## Work to be completed
Nothing but the lines from the one with "API (http://pb-api.herokuapp.com/bars): select" through the last line of the data should be restated, each word for word.

## Material for this task
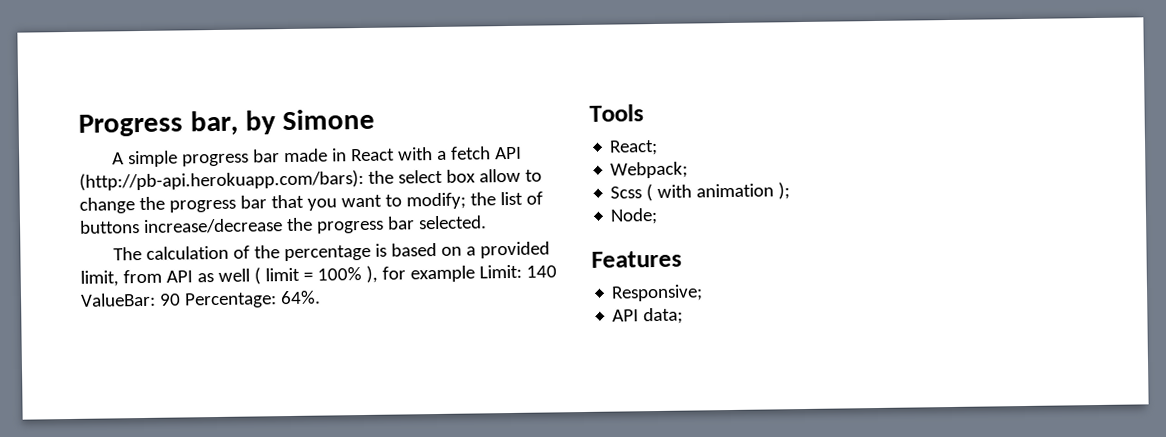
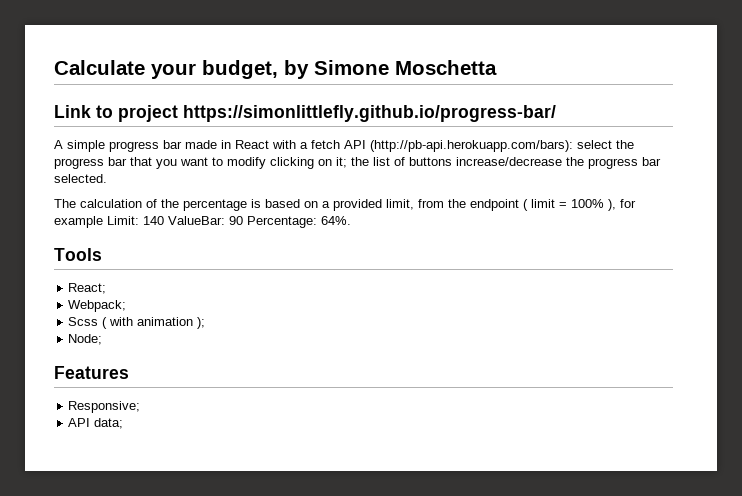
- Progress bar, by Simone
+ Calculate your budget, by Simone Moschetta
+ Link to project https://simonlittlefly.github.io/progress-bar/
- A simple progress bar made in React with a fetch API (http://pb-api.herokuapp.com/bars): the select box allow to change the progress bar that you want to modify; the list of buttons increase/decrease the progress bar selected.
+ A simple progress bar made in React with a fetch API (http://pb-api.herokuapp.com/bars): select the progress bar that you want to modify clicking on it; the list of buttons increase/decrease the progress bar selected.
- The calculation of the percentage is based on a provided limit, from API as well ( limit = 100% ), for example Limit: 140 ValueBar: 90 Percentage: 64%.
+ The calculation of the percentage is based on a provided limit, from the endpoint ( limit = 100% ), for example Limit: 140 ValueBar: 90 Percentage: 64%.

## Exercise solution
+ A simple progress bar made in React with a fetch API (http://pb-api.herokuapp.com/bars): select the progress bar that you want to modify clicking on it; the list of buttons increase/decrease the progress bar selected.
- The calculation of the percentage is based on a provided limit, from API as well ( limit = 100% ), for example Limit: 140 ValueBar: 90 Percentage: 64%.
+ The calculation of the percentage is based on a provided limit, from the endpoint ( limit = 100% ), for example Limit: 140 ValueBar: 90 Percentage: 64%.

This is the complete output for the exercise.